§ What is required
Your answer should consist only of the lines from the line containing "[200,470,226,481] this ->" through the last line below, each repeated exactly.

Change detection outputs

____________________

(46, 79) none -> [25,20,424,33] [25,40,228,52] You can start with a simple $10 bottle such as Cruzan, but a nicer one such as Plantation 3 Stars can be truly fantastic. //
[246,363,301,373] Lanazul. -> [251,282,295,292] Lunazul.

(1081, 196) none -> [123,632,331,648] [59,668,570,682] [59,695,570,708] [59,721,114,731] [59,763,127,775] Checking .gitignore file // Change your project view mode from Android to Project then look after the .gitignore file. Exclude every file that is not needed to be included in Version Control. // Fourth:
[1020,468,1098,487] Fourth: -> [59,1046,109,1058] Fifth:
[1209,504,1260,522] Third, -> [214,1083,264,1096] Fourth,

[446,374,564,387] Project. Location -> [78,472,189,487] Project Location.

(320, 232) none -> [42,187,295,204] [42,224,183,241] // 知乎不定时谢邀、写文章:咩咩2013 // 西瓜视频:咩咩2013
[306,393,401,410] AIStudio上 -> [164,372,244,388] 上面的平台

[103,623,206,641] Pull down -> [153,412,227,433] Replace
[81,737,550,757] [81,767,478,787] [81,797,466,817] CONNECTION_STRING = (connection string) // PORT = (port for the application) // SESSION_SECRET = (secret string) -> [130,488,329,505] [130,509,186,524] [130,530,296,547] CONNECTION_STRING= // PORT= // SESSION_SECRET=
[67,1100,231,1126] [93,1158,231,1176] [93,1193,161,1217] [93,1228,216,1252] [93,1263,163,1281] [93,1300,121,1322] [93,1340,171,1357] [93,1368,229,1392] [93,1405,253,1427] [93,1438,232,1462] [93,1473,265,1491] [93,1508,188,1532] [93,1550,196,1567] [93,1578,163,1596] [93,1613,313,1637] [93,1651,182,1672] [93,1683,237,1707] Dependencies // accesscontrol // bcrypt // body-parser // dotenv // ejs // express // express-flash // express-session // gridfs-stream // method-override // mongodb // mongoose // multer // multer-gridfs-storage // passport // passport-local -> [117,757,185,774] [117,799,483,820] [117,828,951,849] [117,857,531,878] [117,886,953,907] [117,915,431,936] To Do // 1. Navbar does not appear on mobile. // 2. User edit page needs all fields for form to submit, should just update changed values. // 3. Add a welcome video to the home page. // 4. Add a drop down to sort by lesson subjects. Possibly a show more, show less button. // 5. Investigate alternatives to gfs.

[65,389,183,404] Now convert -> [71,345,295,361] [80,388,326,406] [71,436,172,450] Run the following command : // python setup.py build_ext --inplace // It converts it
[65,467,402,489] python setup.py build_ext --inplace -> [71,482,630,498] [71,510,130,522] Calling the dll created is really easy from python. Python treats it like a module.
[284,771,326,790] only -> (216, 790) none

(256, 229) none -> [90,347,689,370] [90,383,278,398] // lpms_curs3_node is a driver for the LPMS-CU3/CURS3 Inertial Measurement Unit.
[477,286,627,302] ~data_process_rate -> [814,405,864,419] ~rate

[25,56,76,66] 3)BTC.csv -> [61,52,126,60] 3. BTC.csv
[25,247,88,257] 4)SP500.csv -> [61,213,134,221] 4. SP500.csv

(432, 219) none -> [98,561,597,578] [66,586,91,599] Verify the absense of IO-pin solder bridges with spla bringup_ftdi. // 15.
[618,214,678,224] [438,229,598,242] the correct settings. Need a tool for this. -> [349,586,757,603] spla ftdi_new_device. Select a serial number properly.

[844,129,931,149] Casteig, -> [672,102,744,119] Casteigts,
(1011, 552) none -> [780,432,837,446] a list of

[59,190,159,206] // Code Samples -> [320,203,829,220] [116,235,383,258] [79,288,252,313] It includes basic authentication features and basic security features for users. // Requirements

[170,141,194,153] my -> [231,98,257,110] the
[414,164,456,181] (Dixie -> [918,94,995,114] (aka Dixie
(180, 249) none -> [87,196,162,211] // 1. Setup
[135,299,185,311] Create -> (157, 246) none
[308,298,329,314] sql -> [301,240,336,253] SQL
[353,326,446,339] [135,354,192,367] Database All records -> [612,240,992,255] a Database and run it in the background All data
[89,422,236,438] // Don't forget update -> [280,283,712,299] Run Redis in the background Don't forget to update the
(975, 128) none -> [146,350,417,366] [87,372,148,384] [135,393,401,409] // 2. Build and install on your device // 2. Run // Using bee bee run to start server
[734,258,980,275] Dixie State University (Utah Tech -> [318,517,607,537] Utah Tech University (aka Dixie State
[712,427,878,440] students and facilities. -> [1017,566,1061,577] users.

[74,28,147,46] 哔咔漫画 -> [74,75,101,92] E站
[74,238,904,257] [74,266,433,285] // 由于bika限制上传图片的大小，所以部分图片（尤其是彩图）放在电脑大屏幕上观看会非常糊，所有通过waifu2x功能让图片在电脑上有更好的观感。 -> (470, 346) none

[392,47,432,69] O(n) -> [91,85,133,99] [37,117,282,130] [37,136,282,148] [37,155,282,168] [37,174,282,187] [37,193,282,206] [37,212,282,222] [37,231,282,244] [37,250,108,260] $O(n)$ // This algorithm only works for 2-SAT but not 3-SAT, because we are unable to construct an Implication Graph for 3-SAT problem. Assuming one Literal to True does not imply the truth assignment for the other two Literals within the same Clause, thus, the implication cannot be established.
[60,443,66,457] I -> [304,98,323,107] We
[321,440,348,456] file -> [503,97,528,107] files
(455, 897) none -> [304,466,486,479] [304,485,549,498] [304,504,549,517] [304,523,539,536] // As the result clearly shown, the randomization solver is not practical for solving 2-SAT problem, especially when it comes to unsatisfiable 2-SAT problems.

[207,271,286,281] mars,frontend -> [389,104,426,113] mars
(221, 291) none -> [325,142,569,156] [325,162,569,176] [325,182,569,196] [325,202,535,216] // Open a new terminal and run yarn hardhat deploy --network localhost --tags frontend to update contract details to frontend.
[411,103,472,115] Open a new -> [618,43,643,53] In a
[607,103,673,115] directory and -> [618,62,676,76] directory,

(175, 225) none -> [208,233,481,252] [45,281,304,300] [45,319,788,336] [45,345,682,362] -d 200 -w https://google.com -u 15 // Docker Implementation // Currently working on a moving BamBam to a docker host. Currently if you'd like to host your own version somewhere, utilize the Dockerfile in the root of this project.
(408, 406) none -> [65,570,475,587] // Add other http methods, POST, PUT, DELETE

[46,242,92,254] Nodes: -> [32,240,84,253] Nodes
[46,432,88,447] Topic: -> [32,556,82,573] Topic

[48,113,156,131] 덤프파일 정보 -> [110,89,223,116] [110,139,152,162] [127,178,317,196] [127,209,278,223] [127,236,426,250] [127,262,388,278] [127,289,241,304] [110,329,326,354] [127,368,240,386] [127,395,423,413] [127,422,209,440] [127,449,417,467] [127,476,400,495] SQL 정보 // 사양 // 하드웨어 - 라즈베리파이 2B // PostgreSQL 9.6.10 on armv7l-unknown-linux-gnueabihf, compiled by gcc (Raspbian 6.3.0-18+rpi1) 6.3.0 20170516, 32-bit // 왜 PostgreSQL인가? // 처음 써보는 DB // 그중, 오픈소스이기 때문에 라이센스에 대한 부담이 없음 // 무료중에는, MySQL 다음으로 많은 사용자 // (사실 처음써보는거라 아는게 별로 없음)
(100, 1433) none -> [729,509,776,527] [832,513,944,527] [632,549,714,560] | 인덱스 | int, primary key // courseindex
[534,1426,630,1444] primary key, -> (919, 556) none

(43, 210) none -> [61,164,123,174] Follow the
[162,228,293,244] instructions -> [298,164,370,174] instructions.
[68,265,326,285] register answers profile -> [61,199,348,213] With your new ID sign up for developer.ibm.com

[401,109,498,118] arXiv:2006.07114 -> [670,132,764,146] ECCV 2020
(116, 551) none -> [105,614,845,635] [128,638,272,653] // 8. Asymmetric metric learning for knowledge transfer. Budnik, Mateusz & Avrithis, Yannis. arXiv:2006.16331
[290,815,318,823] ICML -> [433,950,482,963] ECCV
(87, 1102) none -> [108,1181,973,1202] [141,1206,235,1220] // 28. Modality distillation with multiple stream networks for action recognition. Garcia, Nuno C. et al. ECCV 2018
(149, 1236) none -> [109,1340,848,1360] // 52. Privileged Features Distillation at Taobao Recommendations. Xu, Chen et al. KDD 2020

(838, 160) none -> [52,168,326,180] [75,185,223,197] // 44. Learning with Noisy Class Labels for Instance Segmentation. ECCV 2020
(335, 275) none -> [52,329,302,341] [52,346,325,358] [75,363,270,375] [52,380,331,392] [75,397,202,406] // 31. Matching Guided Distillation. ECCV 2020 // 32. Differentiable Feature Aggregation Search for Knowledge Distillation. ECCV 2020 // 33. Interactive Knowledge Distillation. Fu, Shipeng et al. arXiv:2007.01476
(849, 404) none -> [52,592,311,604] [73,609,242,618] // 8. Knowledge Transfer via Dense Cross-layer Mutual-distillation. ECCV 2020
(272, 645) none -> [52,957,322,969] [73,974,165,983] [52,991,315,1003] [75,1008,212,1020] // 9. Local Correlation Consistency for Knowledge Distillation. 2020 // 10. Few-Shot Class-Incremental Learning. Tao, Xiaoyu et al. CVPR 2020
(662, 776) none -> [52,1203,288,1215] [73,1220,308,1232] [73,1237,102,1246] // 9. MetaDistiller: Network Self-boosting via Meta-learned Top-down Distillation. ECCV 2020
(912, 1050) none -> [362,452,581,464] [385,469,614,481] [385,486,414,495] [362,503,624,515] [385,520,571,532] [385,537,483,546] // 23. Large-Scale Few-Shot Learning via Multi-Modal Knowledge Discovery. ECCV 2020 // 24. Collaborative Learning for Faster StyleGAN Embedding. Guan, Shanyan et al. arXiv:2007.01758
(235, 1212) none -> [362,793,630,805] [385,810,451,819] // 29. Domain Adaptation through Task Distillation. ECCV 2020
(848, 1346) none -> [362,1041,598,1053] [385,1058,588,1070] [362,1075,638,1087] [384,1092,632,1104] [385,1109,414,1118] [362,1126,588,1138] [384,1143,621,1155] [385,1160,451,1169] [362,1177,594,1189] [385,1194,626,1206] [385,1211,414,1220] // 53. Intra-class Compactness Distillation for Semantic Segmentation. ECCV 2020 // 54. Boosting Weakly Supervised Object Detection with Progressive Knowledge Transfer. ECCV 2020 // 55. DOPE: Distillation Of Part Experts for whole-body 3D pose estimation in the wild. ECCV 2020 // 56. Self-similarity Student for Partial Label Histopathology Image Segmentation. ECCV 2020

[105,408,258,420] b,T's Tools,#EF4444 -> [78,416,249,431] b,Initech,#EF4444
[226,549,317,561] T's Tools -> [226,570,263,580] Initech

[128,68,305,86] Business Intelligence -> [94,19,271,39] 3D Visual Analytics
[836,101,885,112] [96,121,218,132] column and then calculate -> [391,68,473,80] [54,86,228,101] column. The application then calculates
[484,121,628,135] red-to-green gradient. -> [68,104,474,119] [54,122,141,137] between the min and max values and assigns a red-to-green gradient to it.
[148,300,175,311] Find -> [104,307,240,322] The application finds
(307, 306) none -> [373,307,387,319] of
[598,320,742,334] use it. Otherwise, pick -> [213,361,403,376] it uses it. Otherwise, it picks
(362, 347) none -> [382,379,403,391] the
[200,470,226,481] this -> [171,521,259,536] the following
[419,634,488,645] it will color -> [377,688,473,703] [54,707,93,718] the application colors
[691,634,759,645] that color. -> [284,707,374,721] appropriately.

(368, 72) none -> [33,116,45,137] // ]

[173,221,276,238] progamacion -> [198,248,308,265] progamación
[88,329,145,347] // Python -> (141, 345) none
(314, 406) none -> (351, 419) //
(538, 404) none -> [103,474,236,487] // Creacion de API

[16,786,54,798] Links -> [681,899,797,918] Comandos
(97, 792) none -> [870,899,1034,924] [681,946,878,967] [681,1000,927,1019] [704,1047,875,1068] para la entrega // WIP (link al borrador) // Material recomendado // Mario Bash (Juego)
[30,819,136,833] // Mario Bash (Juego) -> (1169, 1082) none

____________________

§ Answer box
[200,470,226,481] this -> [171,521,259,536] the following
[419,634,488,645] it will color -> [377,688,473,703] [54,707,93,718] the application colors
[691,634,759,645] that color. -> [284,707,374,721] appropriately.

(368, 72) none -> [33,116,45,137] // ]

[173,221,276,238] progamacion -> [198,248,308,265] progamación
[88,329,145,347] // Python -> (141, 345) none
(314, 406) none -> (351, 419) //
(538, 404) none -> [103,474,236,487] // Creacion de API

[16,786,54,798] Links -> [681,899,797,918] Comandos
(97, 792) none -> [870,899,1034,924] [681,946,878,967] [681,1000,927,1019] [704,1047,875,1068] para la entrega // WIP (link al borrador) // Material recomendado // Mario Bash (Juego)
[30,819,136,833] // Mario Bash (Juego) -> (1169, 1082) none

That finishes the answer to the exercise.